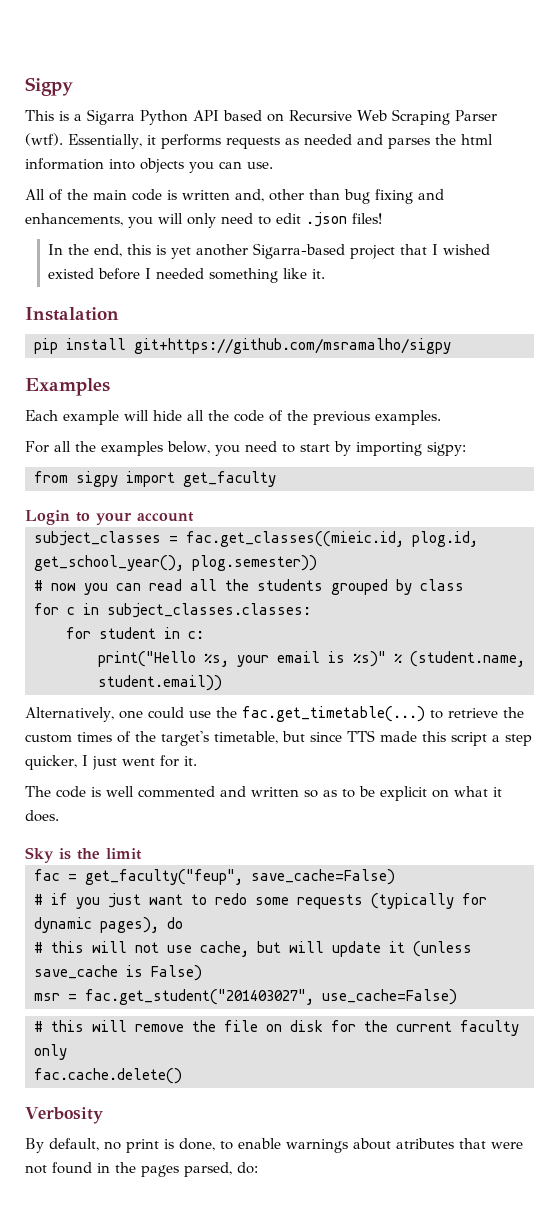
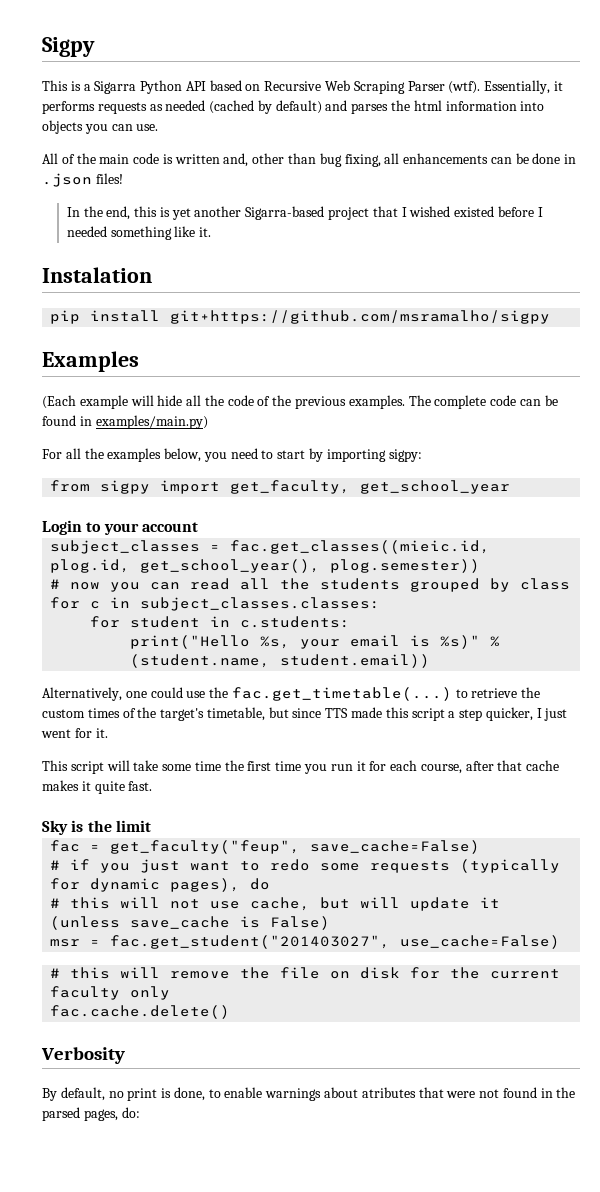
(352, 139) none -> [209,100,322,114] (cached by default)
[375,189,444,204] [25,213,301,228] fixing and enhancements, you will only need to edit -> [344,153,577,167] fixing, all enhancements can be done in
[25,410,58,421] Each -> [42,395,76,409] (Each
(441, 417) none -> [408,395,558,409] [42,415,208,429] The complete code can be found in examples/main.py)
[183,471,276,487] get_faculty -> [230,480,511,494] get_faculty, get_school_year
[188,631,204,639] c: -> [240,616,351,628] c.students:
[25,786,502,801] [25,810,59,822] The code is well commented and written so as to be explicit on what it does. -> [42,760,560,774] [42,780,153,794] This script will take some time the first time you run it for each course, after that cache makes it quite fast.
[141,1162,232,1177] pages parsed, -> [42,1107,118,1121] parsed pages,

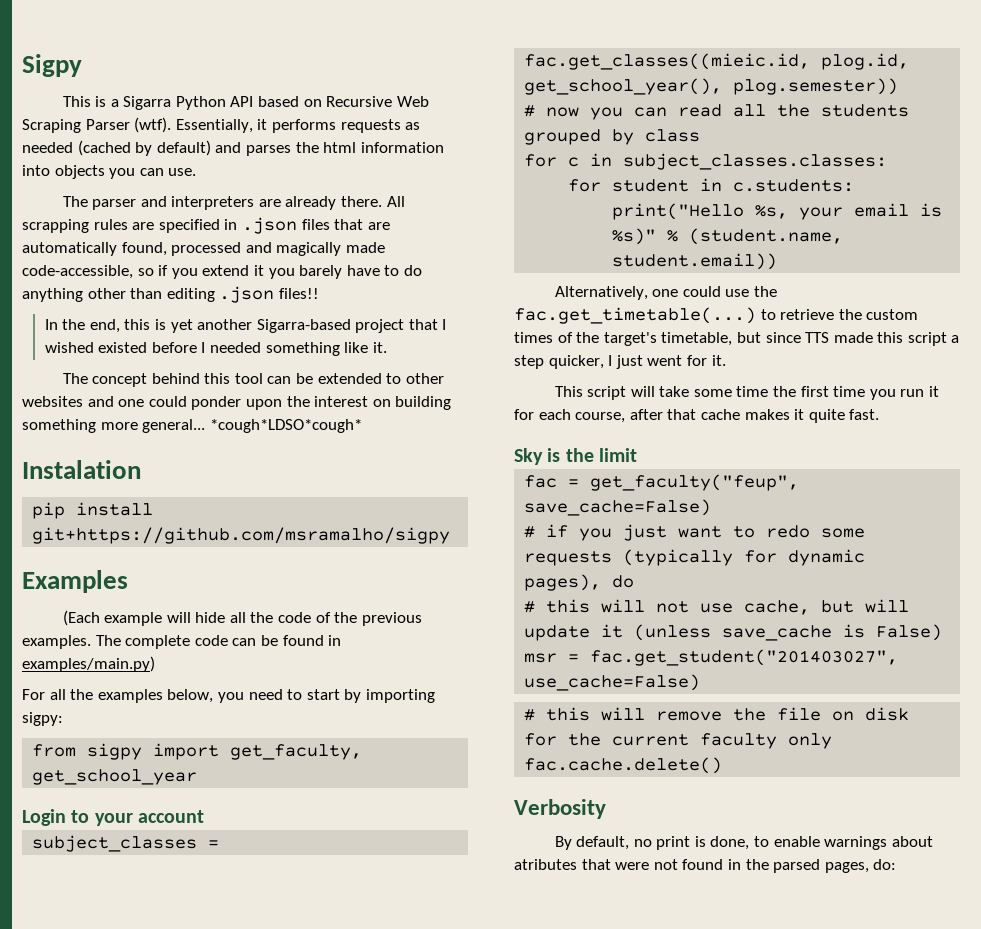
[42,153,577,167] [42,173,123,187] All of the main code is written and, other than bug fixing, all enhancements can be done in .json files! -> [62,196,405,210] [22,217,390,234] [22,242,385,256] [22,265,422,279] [22,286,319,303] The parser and interpreters are already there. All scrapping rules are specified in .json files that are automatically found, processed and magically made code-accessible, so if you extend it you barely have to do anything other than editing .json files!!
(212, 232) none -> [62,373,444,387] [22,396,452,410] [22,419,362,433] // The concept behind this tool can be extended to other websites and one could ponder upon the interest on building something more general... *cough*LDSO*cough*

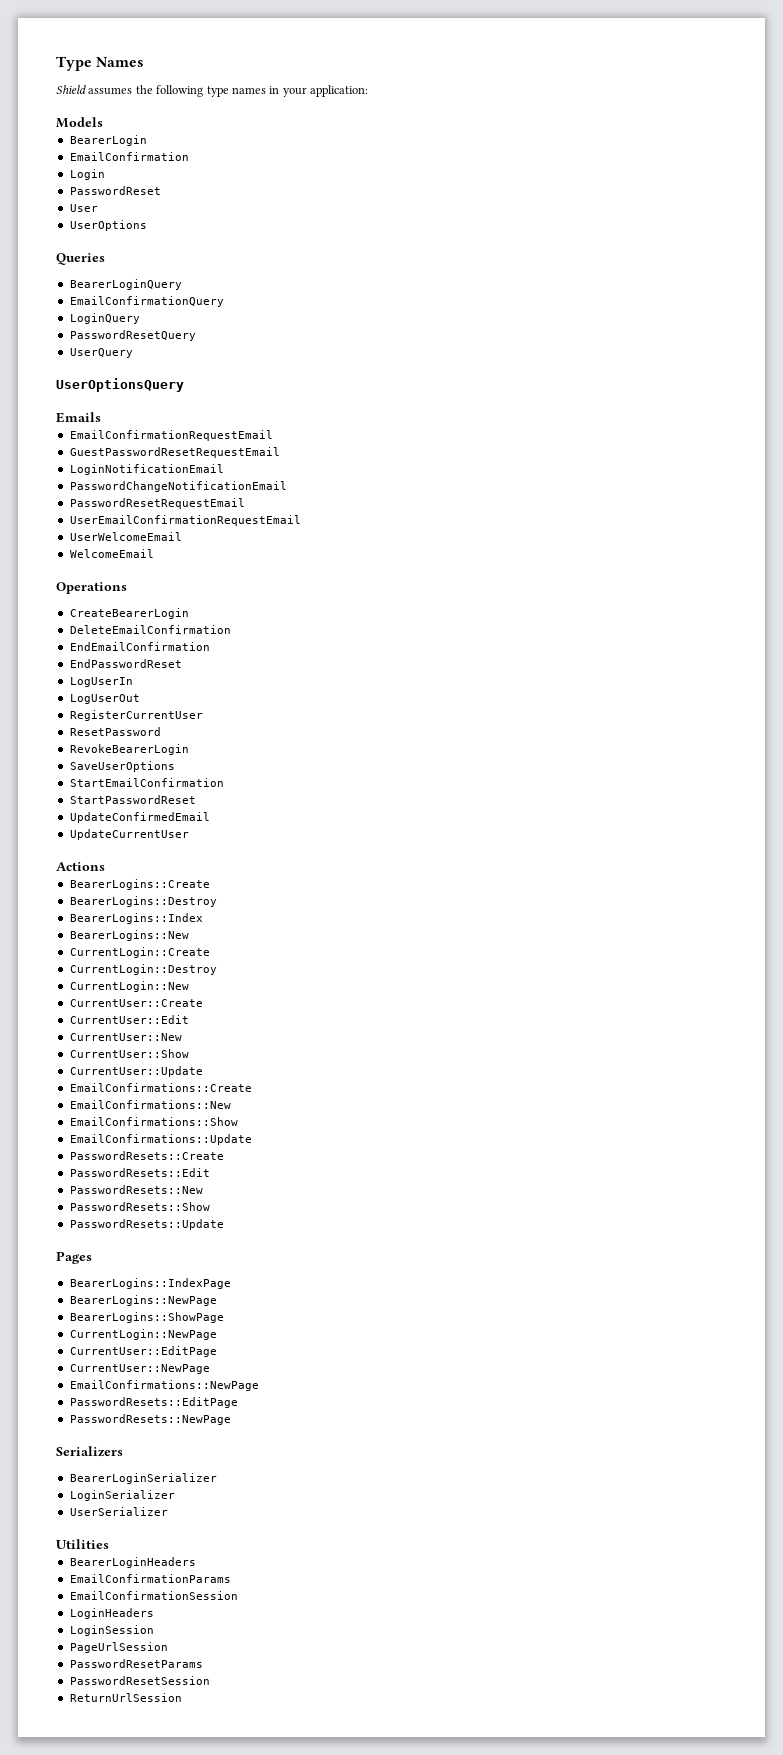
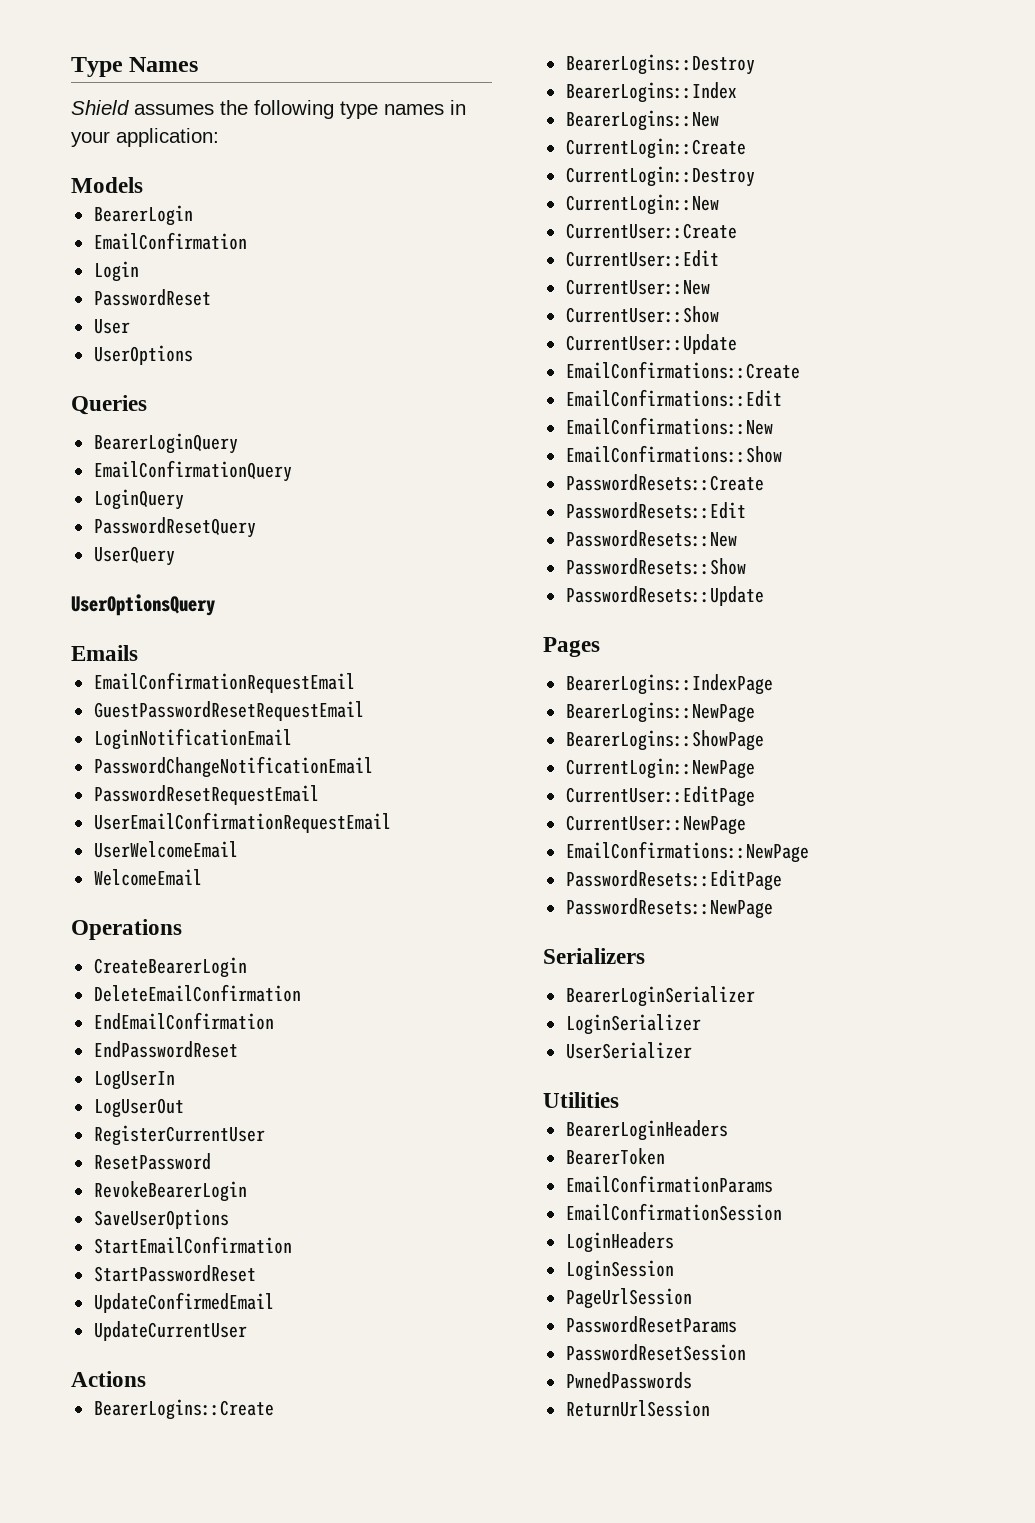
(252, 1087) none -> [565,389,782,407] // EmailConfirmations::Edit
[69,1134,252,1145] // EmailConfirmations::Update -> (782, 454) none
(196, 1562) none -> [565,1148,665,1165] // BearerToken
(210, 1680) none -> [565,1372,692,1389] // PwnedPasswords

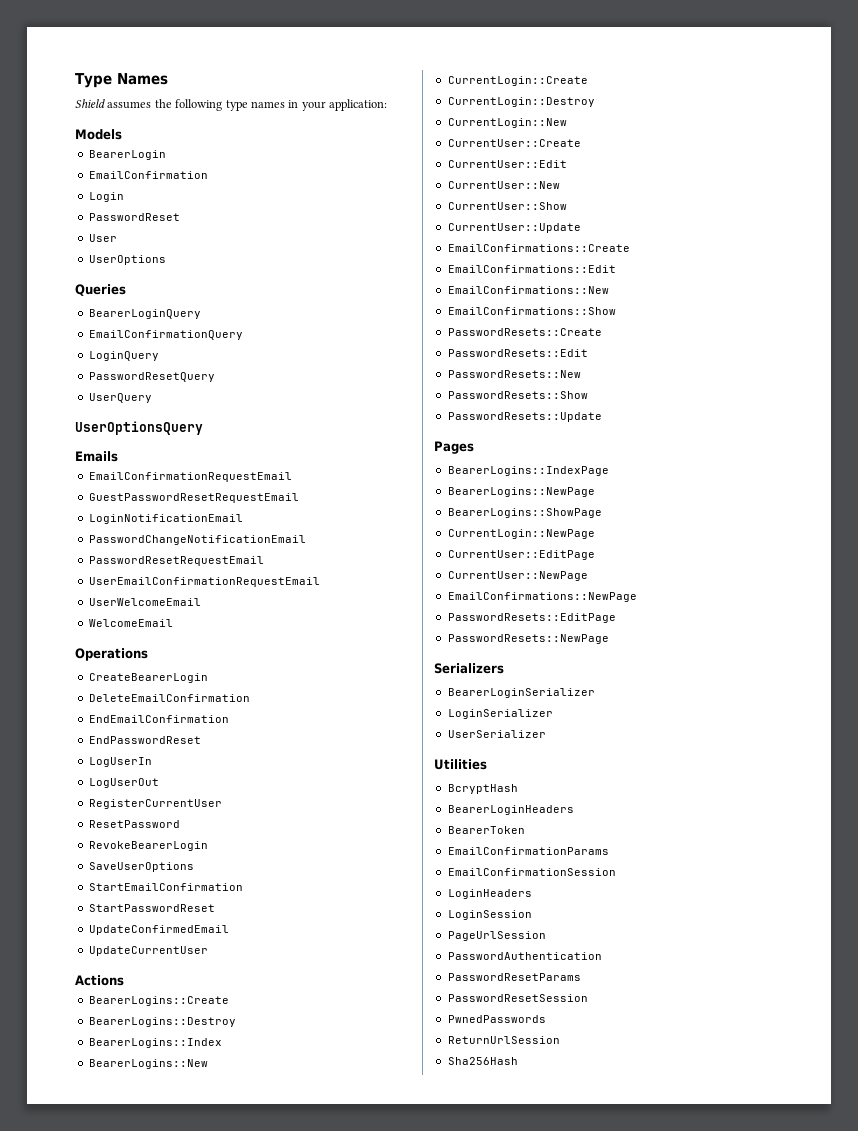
(619, 1100) none -> [447,784,518,794] // BcryptHash
(692, 1298) none -> [447,952,602,960] // PasswordAuthentication
(710, 1408) none -> [447,1057,518,1065] // Sha256Hash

:::

_Exercise details_
Only the lines of the listing above from the one with "(212, 232) none" through the one with "(619, 1100) none" should be output, exactly, with both ends kept and pictures left out.

_Answer space_
(212, 232) none -> [62,373,444,387] [22,396,452,410] [22,419,362,433] // The concept behind this tool can be extended to other websites and one could ponder upon the interest on building something more general... *cough*LDSO*cough*

(252, 1087) none -> [565,389,782,407] // EmailConfirmations::Edit
[69,1134,252,1145] // EmailConfirmations::Update -> (782, 454) none
(196, 1562) none -> [565,1148,665,1165] // BearerToken
(210, 1680) none -> [565,1372,692,1389] // PwnedPasswords

(619, 1100) none -> [447,784,518,794] // BcryptHash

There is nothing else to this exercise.